Giter Club home page Giter Club logo

Comments (19)

stephhazlitt avatar stephhazlitt commented on September 7, 2024 1

I feel like it might be some of the processing or caching by bcmaps? The raw data file works fine with bcdata (which might be a good workaround for you in the interim @jeromerobles).

The resulting values in the geometry column in the bcmaps tibble has POLYGON or MULTIPOLYGON which is not in the bcdata tibble:

airzones_bcmaps <- bcmaps::airzones()
#> airzones was updated on NULL
coastal_airzones_bcmaps <- airzones_bcmaps[airzones_bcmaps$Airzone %in% c("Coastal", "Georgia Strait"), ]
coastal_airzones_bcmaps
#> Simple feature collection with 2 features and 1 field
#> Geometry type: GEOMETRY
#> Dimension:     XY
#> Bounding box:  xmin: 962121.4 ymin: 578792.6 xmax: 1264425 ymax: 835719.9
#> Projected CRS: NAD83 / BC Albers
#> # A tibble: 2 × 2
#>   Airzone                                                               geometry
#>   <chr>                                                           <GEOMETRY [m]>
#> 1 Coastal        MULTIPOLYGON (((1162356 654773.5, 1162224 654672.7, 1162194 65…
#> 2 Georgia Strait POLYGON ((1264304 579248.2, 1264425 579131.4, 1264360 578846.4…
plot(coastal_airzones_bcmaps)

airzones_bcdata <- bcdata::bcdc_get_data(record = 'e8eeefc4-2826-47bc-8430-85703d328516', 
                                         resource = '4cea4b22-36a3-4ea7-9346-7e872e747076')
#> Reading the data using the read_sf function from the sf package.
coastal_airzones_bcdata <- airzones_bcdata[airzones_bcdata$Airzone %in% c("Coastal", "Georgia Strait"), ]
coastal_airzones_bcdata
#> Simple feature collection with 2 features and 1 field
#> Geometry type: MULTIPOLYGON
#> Dimension:     XY
#> Bounding box:  xmin: 485170.8 ymin: 360742.5 xmax: 1264674 ymax: 1260894
#> Projected CRS: Albers
#> # A tibble: 2 × 2
#>   Airzone                                                               geometry
#>   <chr>                                                       <MULTIPOLYGON [m]>
#> 1 Coastal        (((1162224 654672.7, 1162194 654802.2, 1162271 654852.9, 11623…
#> 2 Georgia Strait (((1263164 579153.2, 1264304 579248.2, 1264425 579131.4, 12643…
plot(coastal_airzones_bcdata)

Created on 2023-07-29 with reprex v2.0.2

from bcmaps.

boshek avatar boshek commented on September 7, 2024 1

Ah yes you said as much before.
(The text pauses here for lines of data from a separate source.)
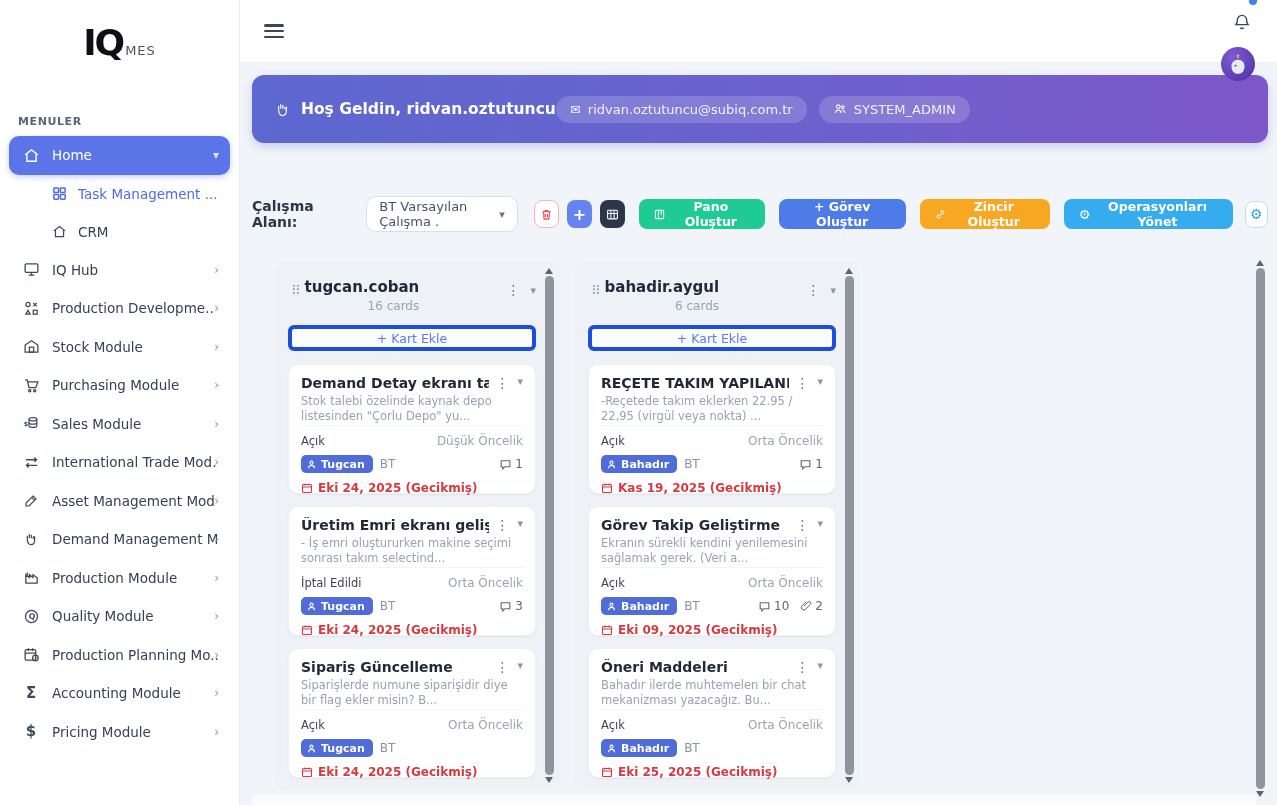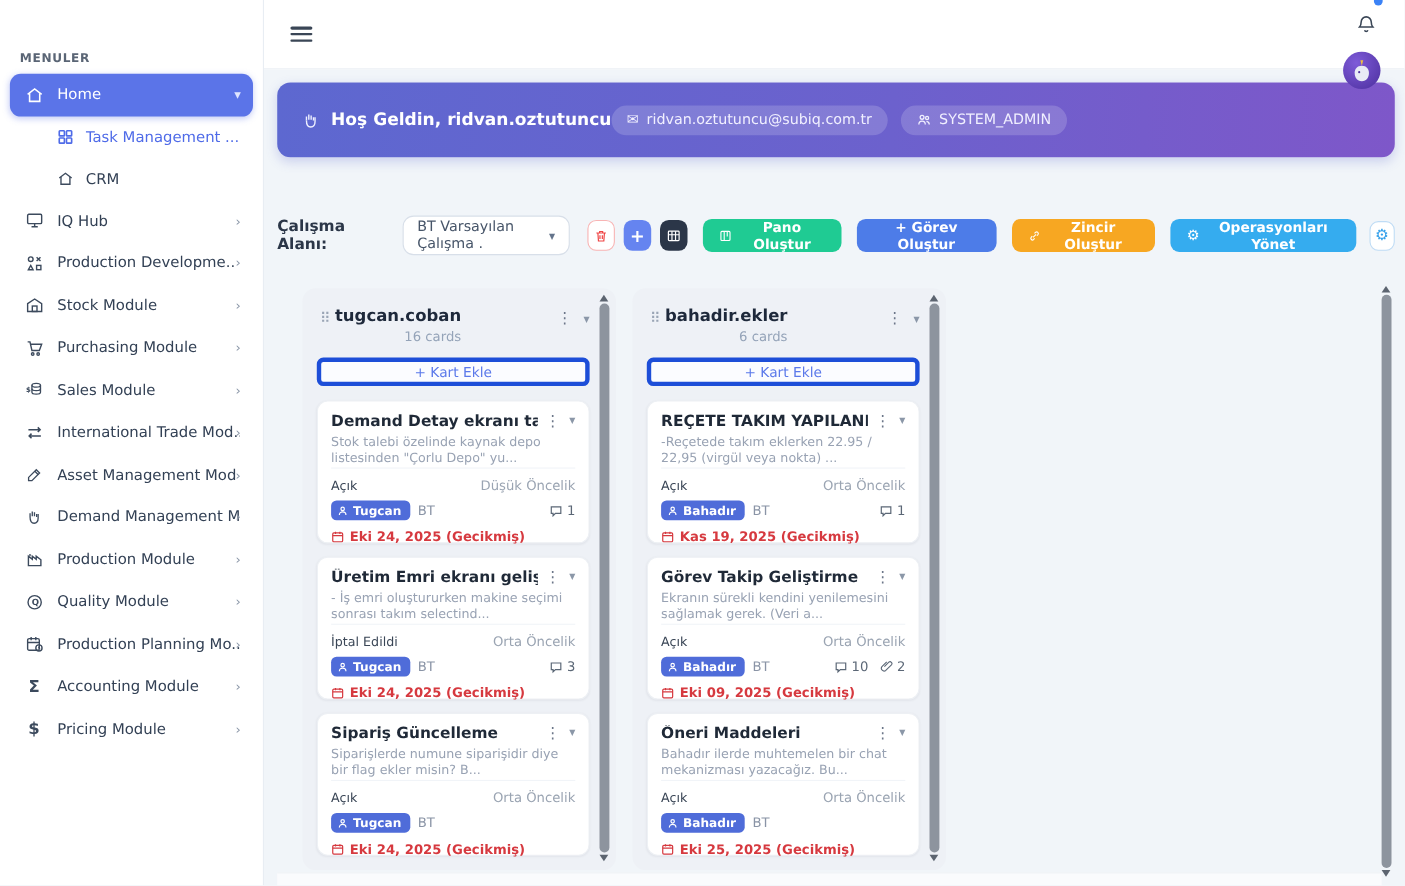--- a/index.html
+++ b/index.html
@@ -97,20 +97,23 @@
   .vscroll .arr.down { border-top:6px solid #5c6470; margin-top:2px; }
   .vscroll .thumb { flex:1; width:9px; background:#8d949e; border-radius:6px; }
   .col-vscroll { right:5px; top:6px; bottom:8px; }
   .page-vscroll { right:2px; top:8px; bottom:8px; }
   .hscroll-track { position:absolute; left:252px; width:1004px; bottom:0; height:12px; background:#fafbfd; border-top:1px solid #eef2f6; }
 </style>
 </head>
 <body>
 
 <div class="sidebar">
+  <div class="logo-wrap">
+    <span class="logo-main">IQ</span><span class="logo-suffix">MES</span>
+  </div>
   <div class="menu-section">MENULER</div>
   <div class="menu">
 
     <div class="mitem active">
       <span class="mi">
           <svg width="17" height="17" viewBox="0 0 24 24" fill="none" stroke="currentColor" stroke-width="2">
             <path d="M3 11 L12 4 L21 11"></path>
             <path d="M5.5 9.5 V20 H18.5 V9.5"></path>
           </svg>
         </span>
@@ -521,21 +524,21 @@
         <span class="arr up"></span>
         <span class="thumb"></span>
         <span class="arr down"></span>
       </div>
   </div>
 
   <div class="kcolumn c1">
     <div class="col-head">
       <span class="drag-handle">⠿</span>
       <div>
-        <div class="col-name">bahadir.ekler</div>
+        <div class="col-name">bahadir.aygul</div>
         <div class="col-count">6 cards</div>
       </div>
       <div class="col-actions">
         <span class="kebab">⋮</span>
         <span class="chev-down">▾</span>
       </div>
     </div>
     <div class="add-card">+ Kart Ekle</div>
 
     <div class="card">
Sorry for not noticing. So the behaviour you see is introduced here:

ret <- sf::st_make_valid(ret)

I do still wonder though if the raw data is still the issue and the raw geometries aren't valid.

from bcmaps.

ateucher avatar ateucher commented on September 7, 2024 1

It looks like it might be all the things!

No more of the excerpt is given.